Before-and-after page screenshots>
★ ★ ★ ★ ★
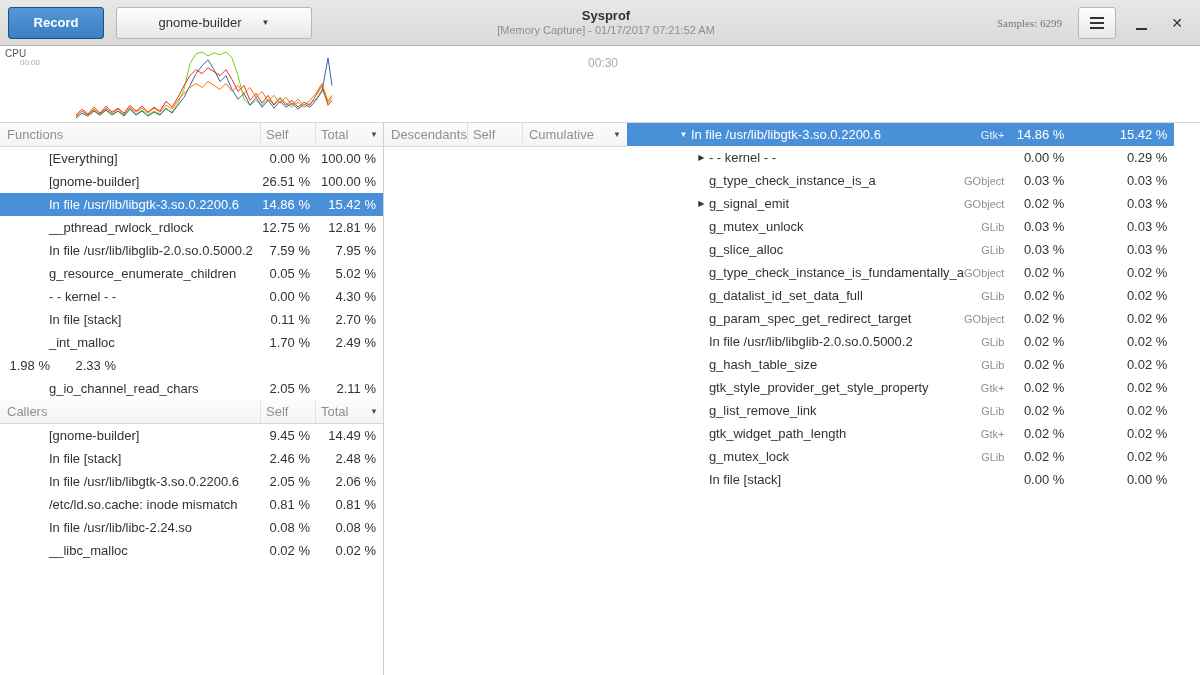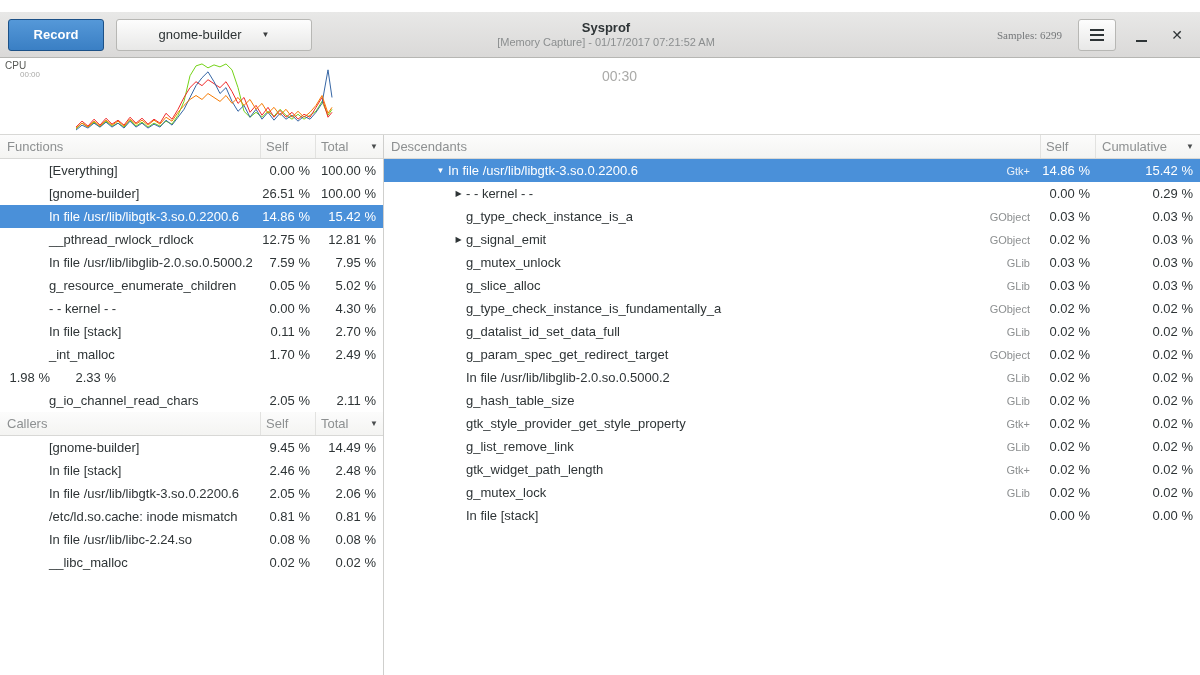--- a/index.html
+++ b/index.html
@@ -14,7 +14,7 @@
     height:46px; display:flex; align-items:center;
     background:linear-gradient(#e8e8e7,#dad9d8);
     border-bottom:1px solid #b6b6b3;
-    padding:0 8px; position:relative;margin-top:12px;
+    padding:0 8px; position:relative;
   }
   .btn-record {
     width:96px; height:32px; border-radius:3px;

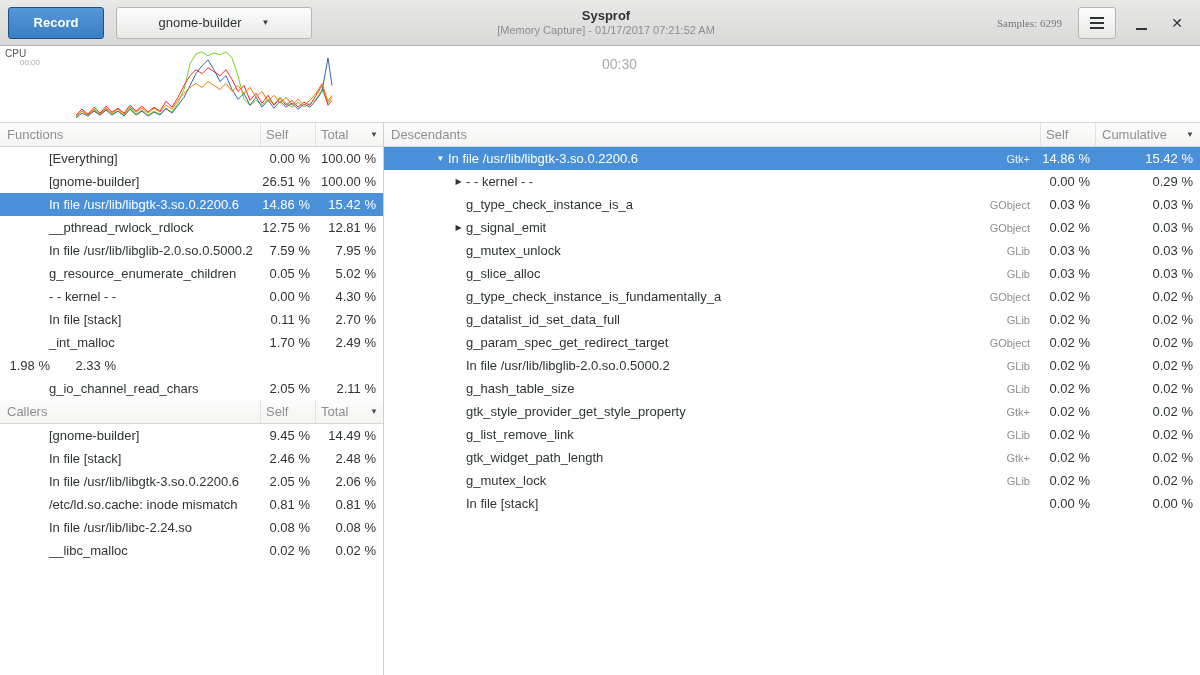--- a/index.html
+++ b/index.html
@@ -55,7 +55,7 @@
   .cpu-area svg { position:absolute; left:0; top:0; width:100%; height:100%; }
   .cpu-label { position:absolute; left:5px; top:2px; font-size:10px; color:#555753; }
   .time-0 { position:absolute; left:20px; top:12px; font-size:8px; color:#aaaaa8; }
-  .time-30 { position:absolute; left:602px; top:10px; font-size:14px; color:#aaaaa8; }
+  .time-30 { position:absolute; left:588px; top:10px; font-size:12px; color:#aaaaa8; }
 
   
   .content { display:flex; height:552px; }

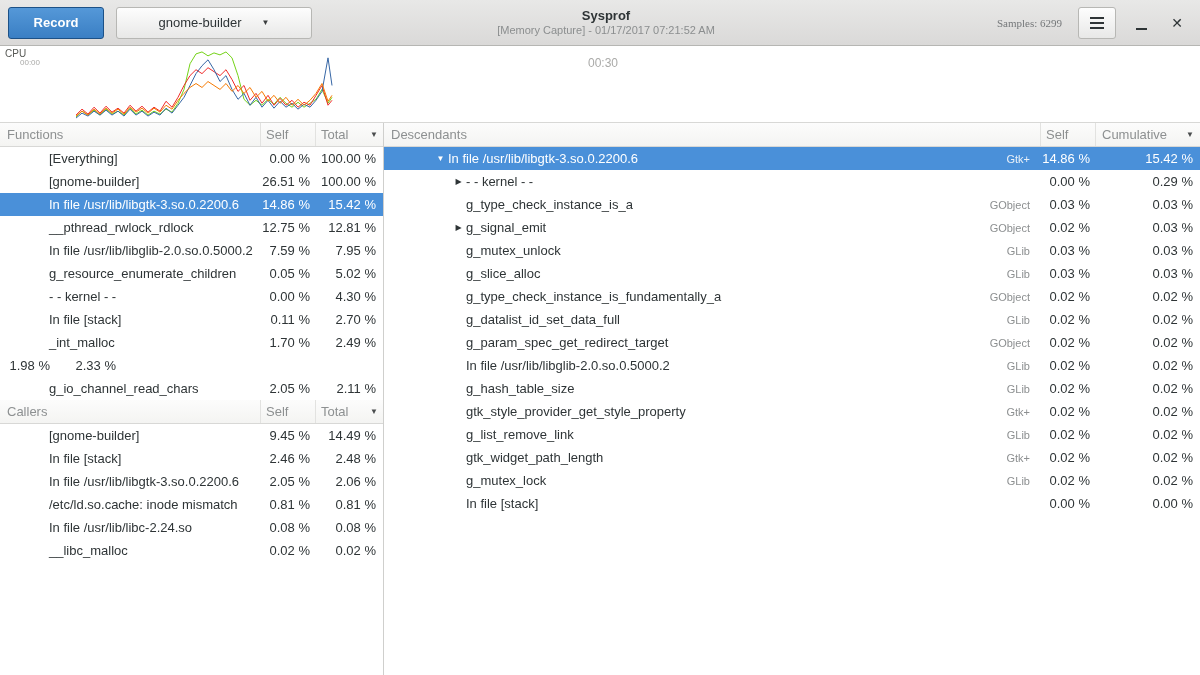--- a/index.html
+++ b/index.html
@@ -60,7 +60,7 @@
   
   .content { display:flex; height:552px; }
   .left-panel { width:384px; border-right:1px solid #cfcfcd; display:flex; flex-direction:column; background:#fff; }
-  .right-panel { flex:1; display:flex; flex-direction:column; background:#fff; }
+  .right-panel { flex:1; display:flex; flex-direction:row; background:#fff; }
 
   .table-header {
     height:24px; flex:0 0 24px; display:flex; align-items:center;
★ ★ ★ ★ ★
About this exercise>
What lines of the data contain the string "solid"? List them.

Result>
     border-bottom:1px solid #b6b6b3;
   .left-panel { width:384px; border-right:1px solid #cfcfcd; display:flex; flex-direction:column; background:#fff; }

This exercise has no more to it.